It is 6:00am on a Sunday, the day of the week that I still associate with church and worship in my head. I wake early seven days a week-a vestige of being raised by my Grandma-but continue to stay in bed anyway. Forty five minutes pass and the lyrics from a Jill Scott song begin to play in my head, inspiring me to emerge from the blankets I cocooned myself in last night:
While 11am will come and go without me sitting in a pew and listening to a sermon, there is one aspect of my former life which continues to influence me: the need to have faith. Faith is what has helped sustain me the last few months, providing the will to forge ahead in spite of the circumstances around me.

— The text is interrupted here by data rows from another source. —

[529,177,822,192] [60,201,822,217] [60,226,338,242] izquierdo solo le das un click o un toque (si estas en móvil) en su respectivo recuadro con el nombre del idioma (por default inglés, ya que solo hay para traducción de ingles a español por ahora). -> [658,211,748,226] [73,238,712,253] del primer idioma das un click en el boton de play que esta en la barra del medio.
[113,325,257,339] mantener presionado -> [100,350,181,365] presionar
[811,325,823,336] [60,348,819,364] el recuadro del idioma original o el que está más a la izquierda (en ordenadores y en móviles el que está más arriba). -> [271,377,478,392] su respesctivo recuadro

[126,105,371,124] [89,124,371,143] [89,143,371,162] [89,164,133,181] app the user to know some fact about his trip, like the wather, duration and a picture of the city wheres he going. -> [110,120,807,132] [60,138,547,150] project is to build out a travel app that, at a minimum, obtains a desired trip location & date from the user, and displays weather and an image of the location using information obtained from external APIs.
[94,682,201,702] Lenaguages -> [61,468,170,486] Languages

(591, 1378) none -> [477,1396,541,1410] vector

I could have penned an indignant screed on how unfair it was. I could have simmered in anger. I won’t pretend that I wasn’t upset or anxious initially. For forty eight hours I allowed myself the luxury of being in my feelings. But once the weekend passed I reoriented myself, aware that sitting in a pity pool would not change the situation. It was tempting to only think of the short-term and take any position out of worry. I also loathed the idea of asking anyone for support while I rebounded. The events that took place in the immediate aftermath of my mother’s passing in 2005 left me with a fundamental and enduring mistrust of people. Since blood relatives did not show up in that time of need I have trouble believing others will be there for me in less dire circumstances. I don’t like asking for help, preferring to shoulder burdens alone rather than seek assistance and be met with refusal.
However when my comfort zone was removed after losing my job faith came into play. I approached my family-not the one I was born into but the one I’ve built and chosen for myself. I asked them to hold me down while I sought the position that would best accommodate my long-term plans. The act of putting faith in anyone other than myself was a challenge but this time it wasn’t misplaced. The support of my squad helped blunt the impact of rejection I experienced early in my job search, their understanding and encouragement essential to my refusal to become disheartened. It wasn’t a pleasure to be repeatedly told that I wasn’t the right candidate for a position, or to not receive a call after submitting my resume.

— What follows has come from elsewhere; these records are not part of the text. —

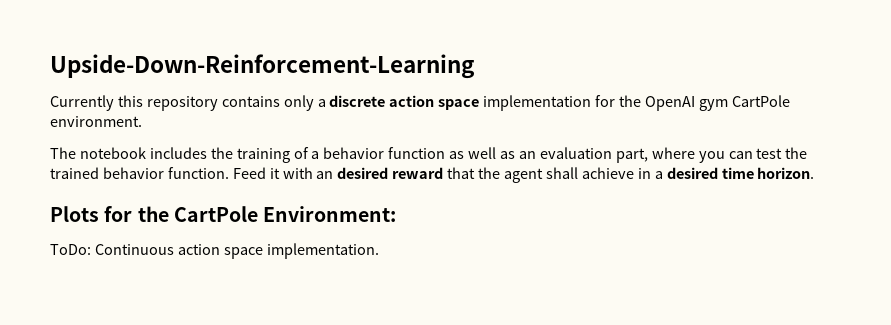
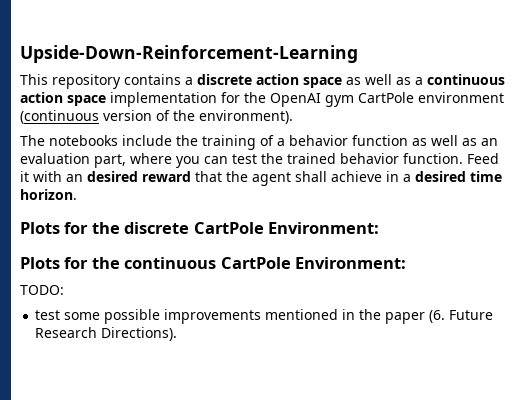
[50,95,143,111] Currently this -> [20,74,48,85] This
[283,95,314,111] only -> (181, 79) none
(480, 104) none -> [346,74,505,85] [20,92,106,106] as well as a continuous action space
[50,116,142,127] environment. -> [418,92,504,103] [20,110,293,124] environment (continuous version of the environment).
[79,147,207,159] notebook includes -> [49,135,172,146] notebooks include
[173,206,397,222] [50,243,379,259] CartPole Environment: // ToDo: Continuous action space implementation. -> [124,222,380,234] [20,257,407,269] [20,285,64,295] [35,309,494,324] [35,327,178,341] discrete CartPole Environment: // Plots for the continuous CartPole Environment: // TODO: // test some possible improvements mentioned in the paper (6. Future Research Directions).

But in the wake of being told ‘no’ I held on to the hope that sooner rather than later an employer would say yes. Within two months of being laid off I reentered the work force, securing a position in a new field that was both less stressful and more complementary to my role as a parent. A potentially disastrous episode was avoided, partially because I believed in myself and those in my circle. As 2016 begins I hold on to the lessons learned from losing my job and apply them to other areas of my life as well, allowing the concepts of faith and hope to create positive change to guide me.